____ Study material

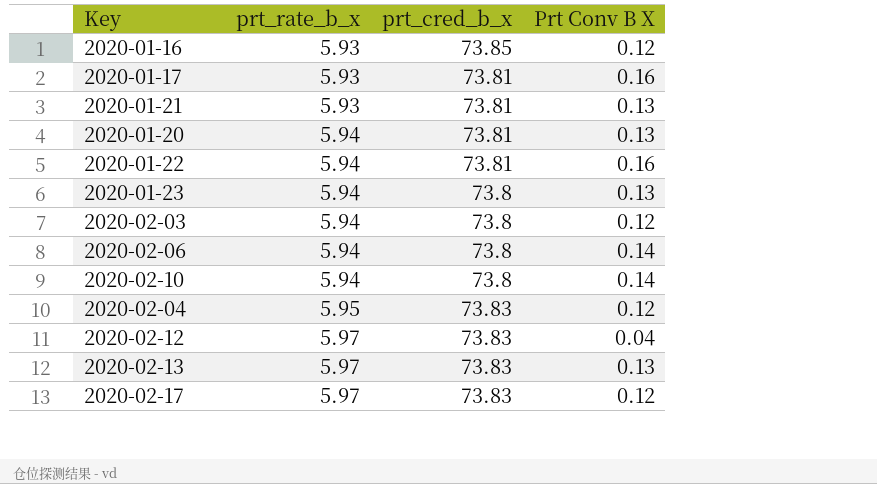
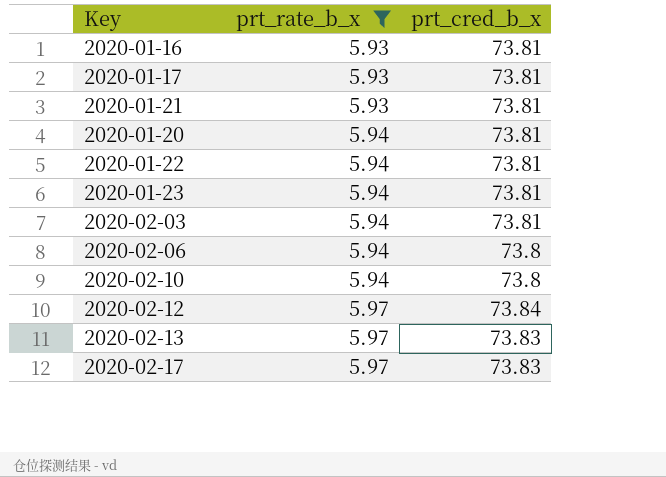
filter: none -> prt_rate_b_x != 5.95
column Prt Conv B X | position: 4 -> none
2020-01-16 | prt_cred_b_x: 73.85 -> 73.81
2020-01-23 | prt_cred_b_x: 73.8 -> 73.81
2020-02-03 | prt_cred_b_x: 73.8 -> 73.81
2020-02-12 | prt_cred_b_x: 73.83 -> 73.84

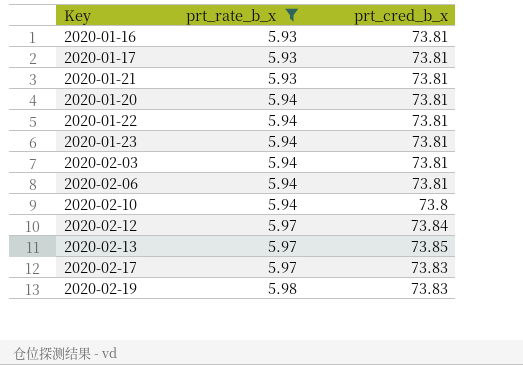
2020-02-06 | prt_cred_b_x: 73.8 -> 73.81
2020-02-13 | prt_cred_b_x: 73.83 -> 73.85
row 2020-02-19: none -> 5.98 | 73.83

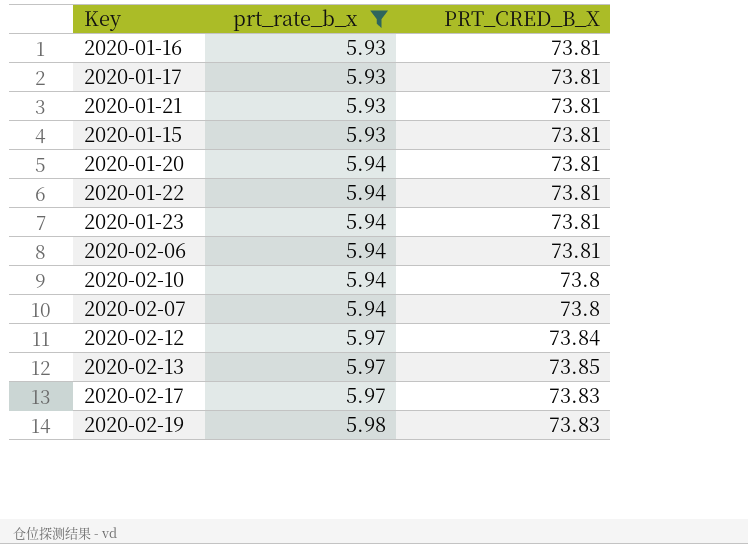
column name: prt_cred_b_x -> PRT_CRED_B_X
row 2020-02-03: 5.94 | 73.81 -> none
row 2020-01-15: none -> 5.93 | 73.81
row 2020-02-07: none -> 5.94 | 73.8

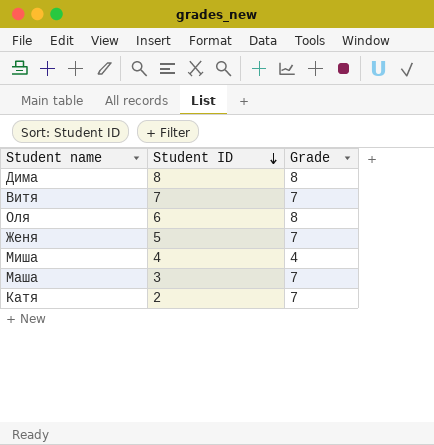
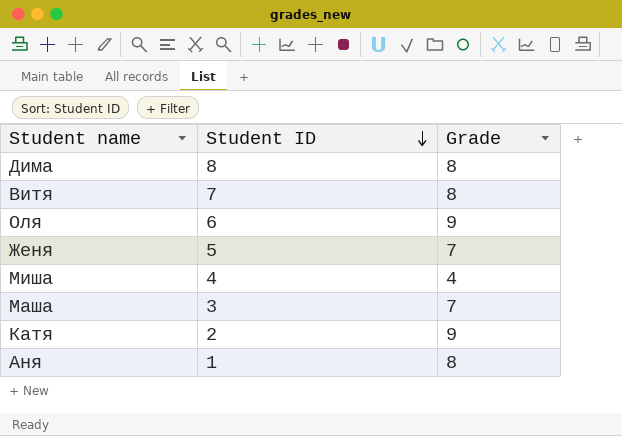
Витя | Grade: 7 -> 8
Оля | Grade: 8 -> 9
Катя | Grade: 7 -> 9
row Аня: none -> 1 | 8

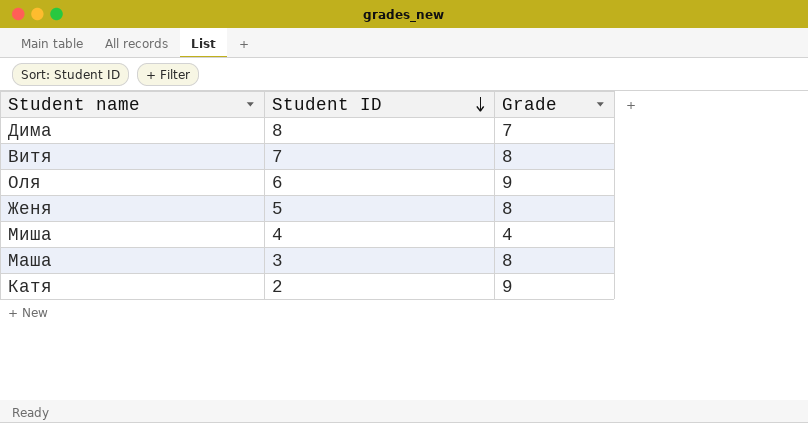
row Аня: 1 | 8 -> none
Дима | Grade: 8 -> 7
Женя | Grade: 7 -> 8
Маша | Grade: 7 -> 8

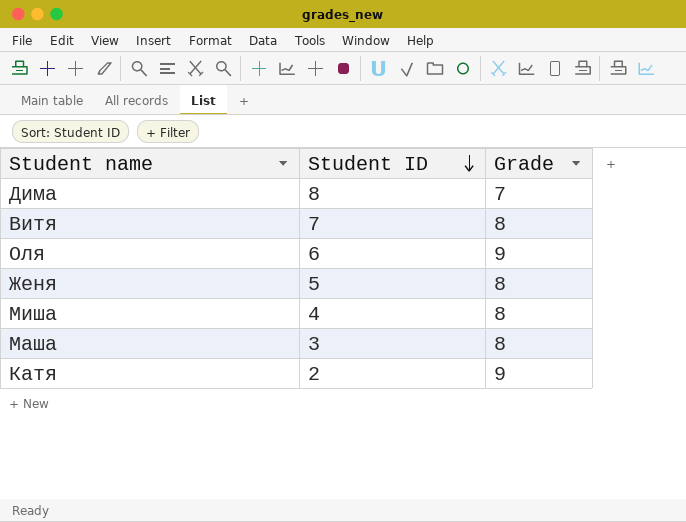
Миша | Grade: 4 -> 8

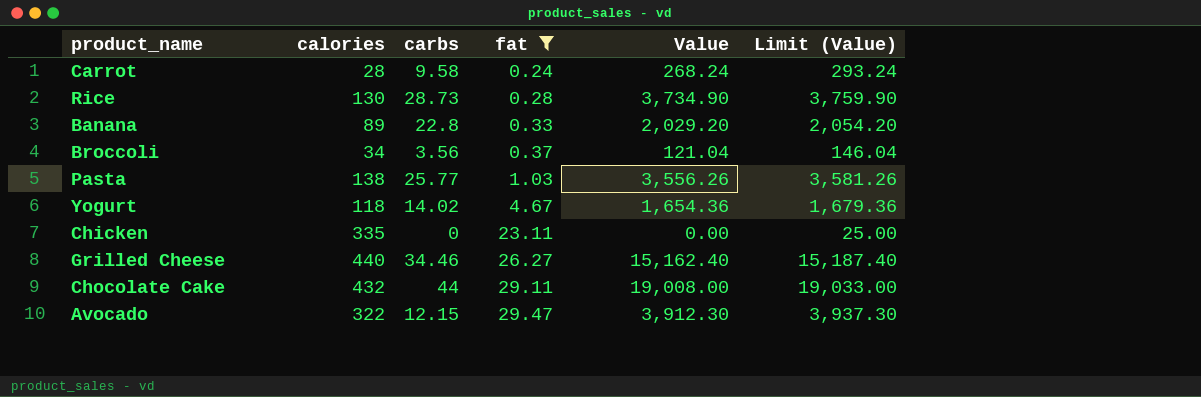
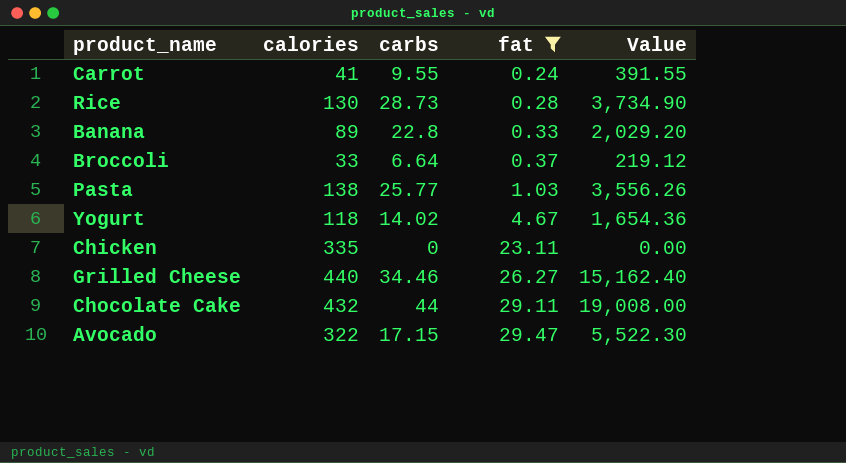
column Limit (Value) | formula: [Value] + 25 -> none
Carrot | calories: 28 -> 41
Carrot | carbs: 9.58 -> 9.55
Carrot | Value: 268.24 -> 391.55
Broccoli | calories: 34 -> 33
Broccoli | carbs: 3.56 -> 6.64
Broccoli | Value: 121.04 -> 219.12
Avocado | carbs: 12.15 -> 17.15
Avocado | Value: 3,912.30 -> 5,522.30

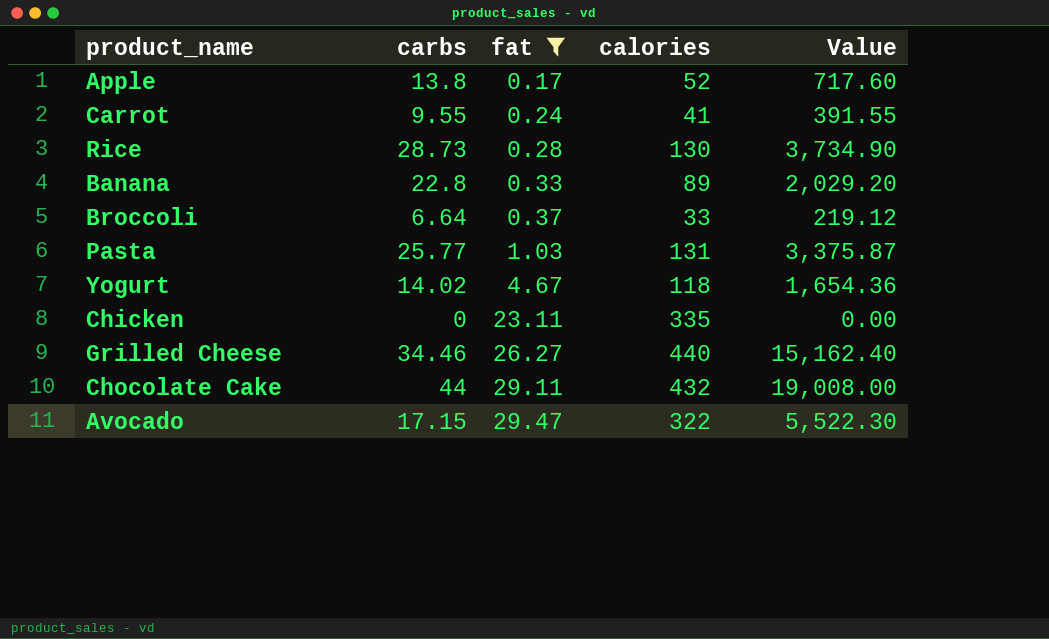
column calories | position: 2 -> 4
row Apple: none -> 13.8 | 0.17 | 52 | 717.60
Pasta | calories: 138 -> 131
Pasta | Value: 3,556.26 -> 3,375.87

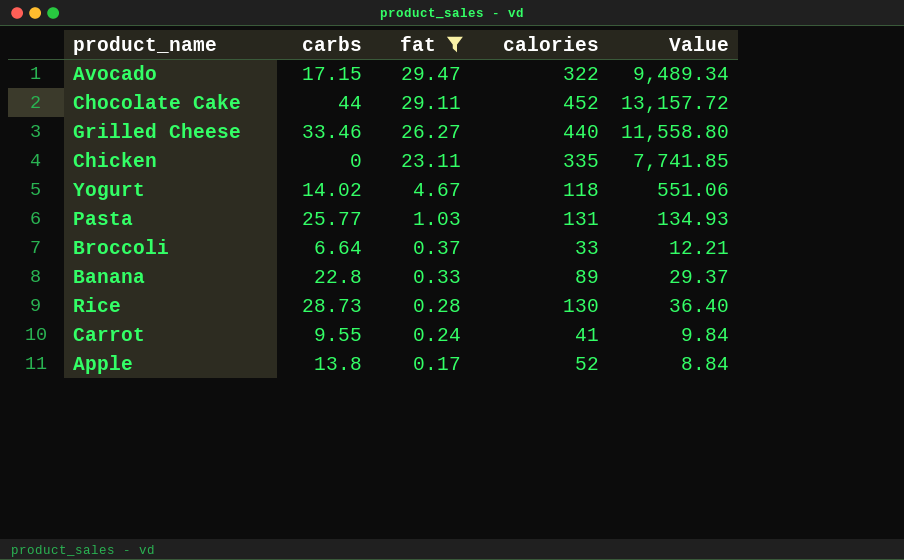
row order: fat ascending -> fat descending
column Value | formula: [carbs] * [calories] -> [fat] * [calories]
Chocolate Cake | calories: 432 -> 452
Grilled Cheese | carbs: 34.46 -> 33.46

________

§ **Your task**
List the lines of the records where "none" occurs.

§ **Result for this exercise**
filter: none -> prt_rate_b_x != 5.95
column Prt Conv B X | position: 4 -> none
row 2020-02-19: none -> 5.98 | 73.83
row 2020-02-03: 5.94 | 73.81 -> none
row 2020-01-15: none -> 5.93 | 73.81
row 2020-02-07: none -> 5.94 | 73.8
row Аня: none -> 1 | 8
row Аня: 1 | 8 -> none
column Limit (Value) | formula: [Value] + 25 -> none
row Apple: none -> 13.8 | 0.17 | 52 | 717.60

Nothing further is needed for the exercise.